自定位是移动机器人最基本的问题之一。经过十几年的研究,将给定的某一观测在同一传感器建立的地图中完成定位已经相对成熟。但对于来自异构传感器的测量匹配仍然是一个开放性的问题。异构传感器受限于传感器自身的特性,其得到的两幅图像属于存在角度、比例、视角等差异的异构图像;而且传感器在获取图形时还会受到光照、阴影和遮挡等不同形式的干扰,而这些干扰都会使位姿估计变得异常困难。考虑近年来研究人员在构建地图方方面的积极进展,我们也希望通过构建地图的方式完成多传感器得到的异构图像的匹配,使匹配后形成的地图能够被多个配备异构传感器机器人共享。
关于同风格的同构图像匹配的现有技术可以分为两类:一类是依靠点特征匹配来在特定的情景中进行定位,另一类是应用相关方法来寻找解空间中的最佳候选位置。

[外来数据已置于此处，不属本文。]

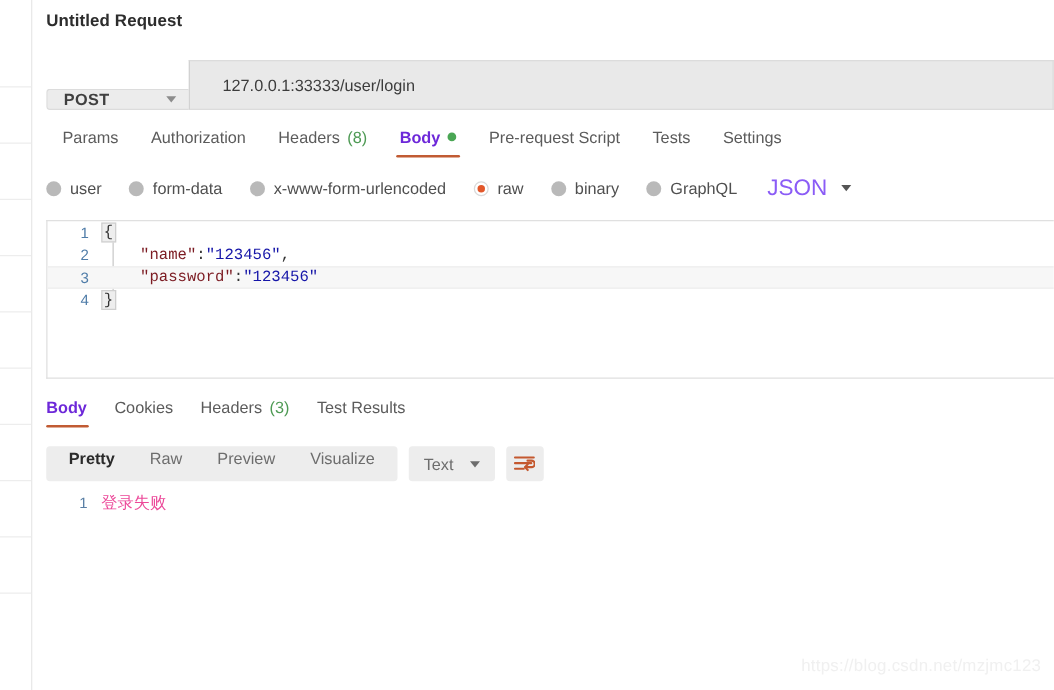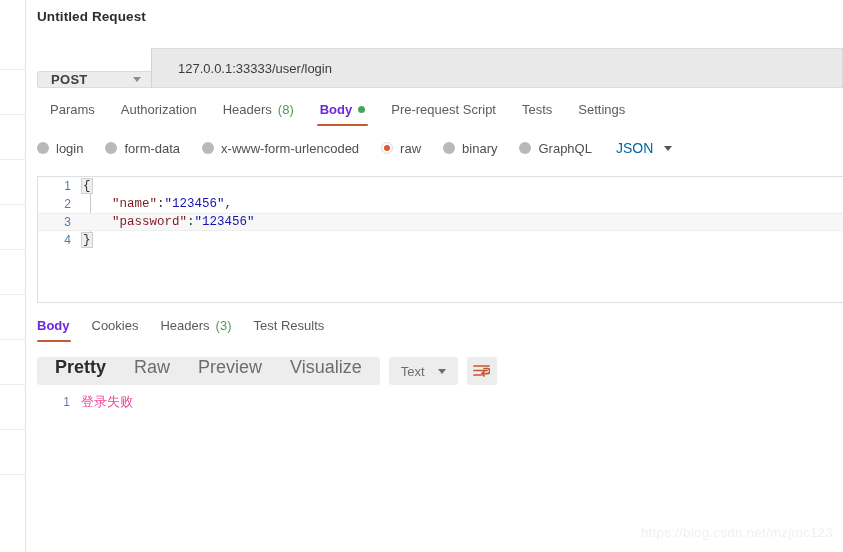--- a/index.html
+++ b/index.html
@@ -171,21 +171,21 @@
     border-radius: 50%;
     background: #e2572a;
   }
   #json-select {
     display: flex;
     align-items: center;
     gap: 11px;
     margin-left: 2px;
     cursor: pointer;
   }
-  #json-select .jlabel { color: #0369a1; font-size: 14px; }
+  #json-select .jlabel { color: #8b5cf6; font-size: 18px; }
   #json-select .caret { border-top-color: #555; }
 
   
   #editor {
     position: absolute;
     left: 11px; top: 176px;
     right: 0;
     height: 127px;
     background: #ffffff;
     border: 1px solid #e0e0e0;
@@ -261,21 +261,21 @@
     border-radius: 3px;
     height: 28px;
     display: flex;
     align-items: center;
     padding: 0 4px;
   }
   .vbtn {
     padding: 0 14px;
     height: 36px;
     line-height: 28px;
-    font-size: 18px;
+    font-size: 13px;
     color: #6d6d6d;
     cursor: pointer;
     white-space: nowrap;
   }
   .vbtn.active { color: #2b2b2b; font-weight: bold; }
   #fmt-select {
     background: #ededed;
     border-radius: 3px;
     height: 28px;
     display: flex;
@@ -373,21 +373,21 @@
       <span>Tests</span>
     </div>
     <div class="rtab">
       <span>Settings</span>
     </div>
   </div>
 
   <div id="body-types">
     <div class="bt">
       <span class="radio"></span>
-      <span>login</span>
+      <span>user</span>
     </div>
     <div class="bt">
       <span class="radio"></span>
       <span>form-data</span>
     </div>
     <div class="bt">
       <span class="radio"></span>
       <span>x-www-form-urlencoded</span>
     </div>
     <div class="bt">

然而,当面对异构图像时,所有这些方法的效果都不理想。
因此,设计一套针对异构图像位姿估计及配准的方法,是现有技术中亟待解决的技术问题。
发明内容
本发明的目的在于解决现有技术中异构图像难以实现位姿估计和配准的问题,并提供一种基于神经网络的异构图像位姿估计及配准方法。
本发明所采用的具体技术方案如下:
第一方面,本发明提供了一种基于神经网络的异构图像位姿估计方法,其步骤如下:
S1:以预先经过训练的第一U-Net网络和第二U-Net网络作为两个特征提取器,分别以异构的模板图像和待匹配图片作为两个特征提取器各自的原始输入图 片,提取两张原始输入图片中的同构特征,得到同构的第一特征图和第二特征图;
S2:将S1中得到的第一特征图和第二特征图分别进行傅里叶变换后取各自的幅度谱;
S3:将S2中得到的两个幅度谱分别进行对数极坐标变换,使其从笛卡尔坐标系转换到对数极坐标系中,从而使两个幅度谱之间笛卡尔坐标系下的旋转变换被映射成对数极坐标系中y方向上的平移变换;
S4:将S3中两个坐标变换后的幅度谱进行相位相关求解,得到二者之间的平移变换关系,再按照S3中笛卡尔坐标系和对数极坐标系之间的映射关系重新转换,得到所述模板图像和所述待匹配图片之间的旋转变换关系;
S5:以预先经过训练的第三U-Net网络和第四U-Net网络作为两个特征提取器,分别以异构的模板图像和待匹配图片作为两个特征提取器各自的原始输入图片,提取两张原始输入图片中的同构特征,得到同构的第三特征图和第四特征图;
S6:将S5中得到的第三特征图和第四特征图分别进行傅里叶变换后取各自的幅度谱;
S7:将S6中得到的两个幅度谱分别进行对数极坐标变换,使其从笛卡尔坐标系转换到对数极坐标系中,从而使两个幅度谱之间笛卡尔坐标系下的缩放变换被映射成对数极坐标系中x方向上的平移变换;
S8:将S7中两个坐标变换后的幅度谱进行相位相关求解,得到二者之间的平移变换关系,再按照S7中笛卡尔坐标系和对数极坐标系之间的映射关系重新转换,得到所述模板图像和所述待匹配图片之间的缩放变换关系;
S9:将所述待匹配图片按照S4和S8中得到的旋转变换关系和缩放变换关系进行对应的旋转和缩放变换,得到一张新的待匹配图片模板图像;
S10:以预先经过训练的第五U-Net网络和第六U-Net网络作为两个特征提取器,分别以模板图像和新的待匹配图片作为两个特征提取器各自的原始输入图片,提取两张原始输入图片中的同构特征,得到同构的第五特征图和第六特征图;
S11:将S10中得到的第五特征图和第六特征图进行相位相关求解,得到所述模板图像和所述待匹配图片之间的x方向上的平移变换关系;
S12:以预先经过训练的第七U-Net网络和第八U-Net网络作为两个特征提取器,分别以模板图像和新的待匹配图片作为两个特征提取器各自的原始输入图 片,提取两张原始输入图片中的同构特征,得到同构且仅保留有原始输入图片之间的平移变换关系的第七特征图和第八特征图;
S13:将S12中得到的第七特征图和第八特征图进行相位相关求解,得到所述模板图像和所述待匹配图片之间的y方向上的平移变换关系,完成异构的模板图像和待匹配图片之间旋转、缩放和平移三种变换关系的位姿估计。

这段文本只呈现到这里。